Your goal:
Scan the records for "Family". Show the matching lines.

The data:
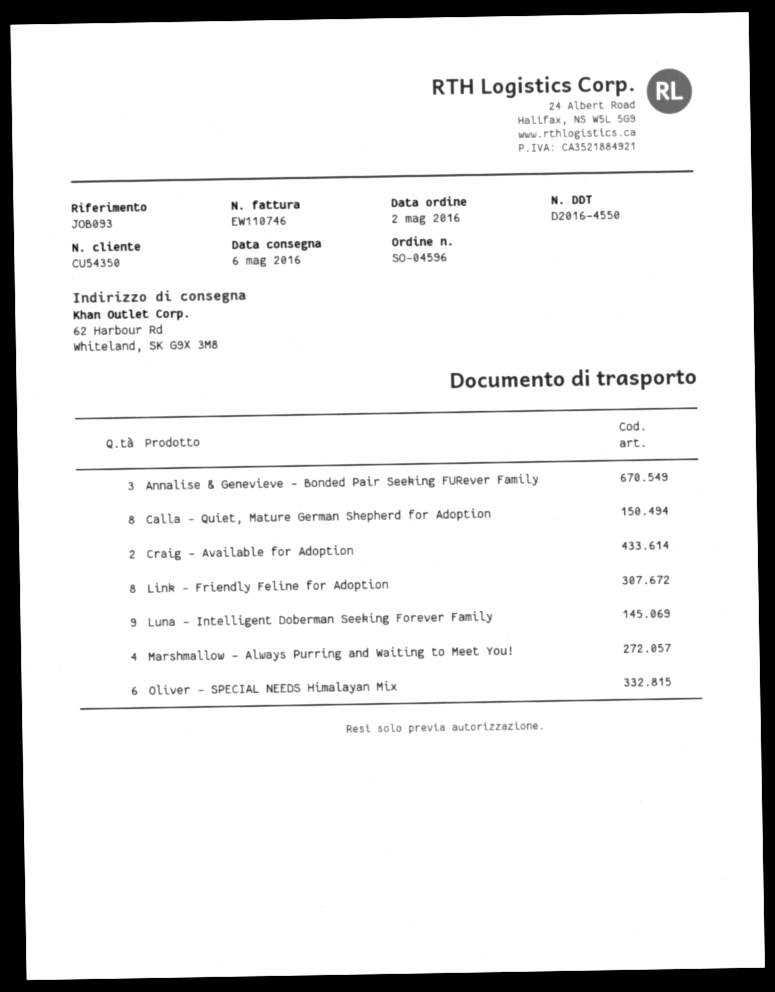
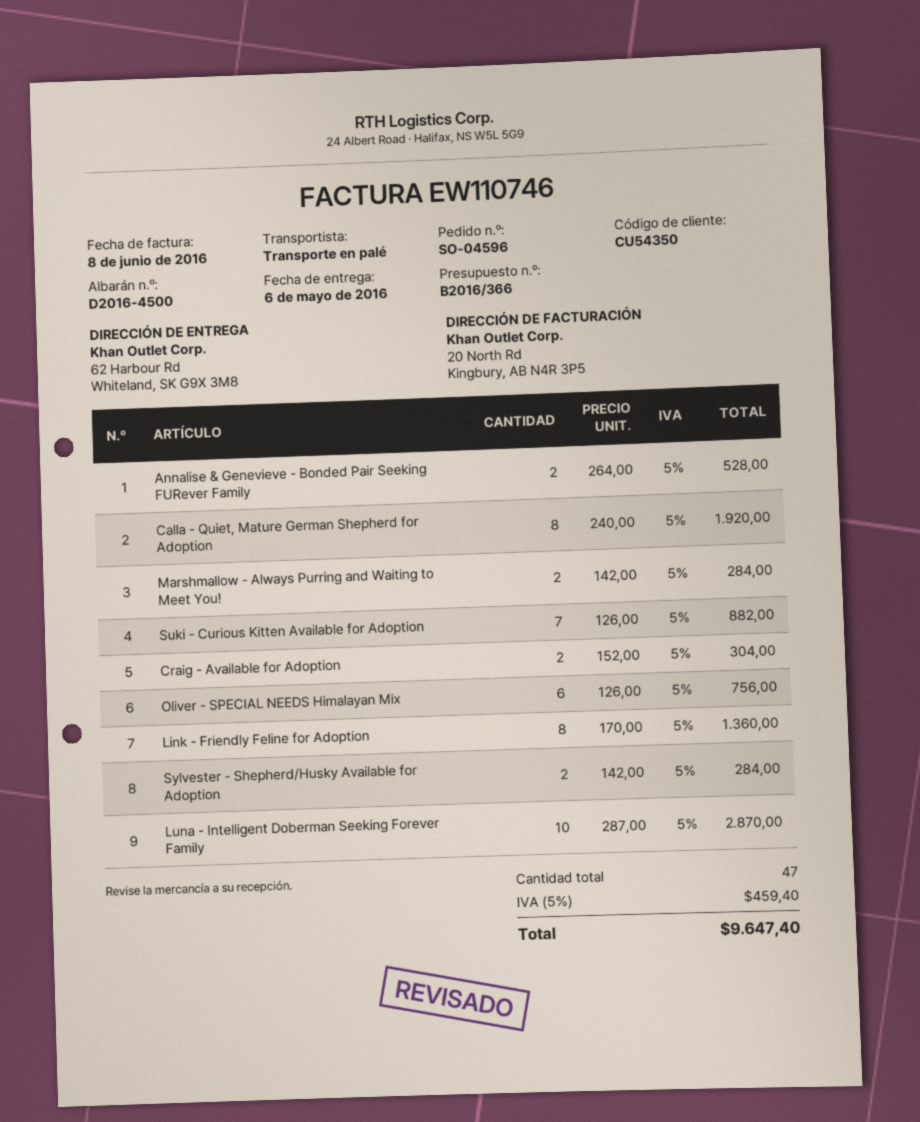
delivery note number: D2016-4550 -> D2016-4500
Annalise & Genevieve - Bonded Pair Seeking FURever Family: 3 -> 2
Luna - Intelligent Doberman Seeking Forever Family: 9 -> 10
Marshmallow - Always Purring and Waiting to Meet You!: 4 -> 2
Suki - Curious Kitten Available for Adoption: none -> 7
Sylvester - Shepherd/Husky Available for Adoption: none -> 2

Solution for this problem:
Annalise & Genevieve - Bonded Pair Seeking FURever Family: 3 -> 2
Luna - Intelligent Doberman Seeking Forever Family: 9 -> 10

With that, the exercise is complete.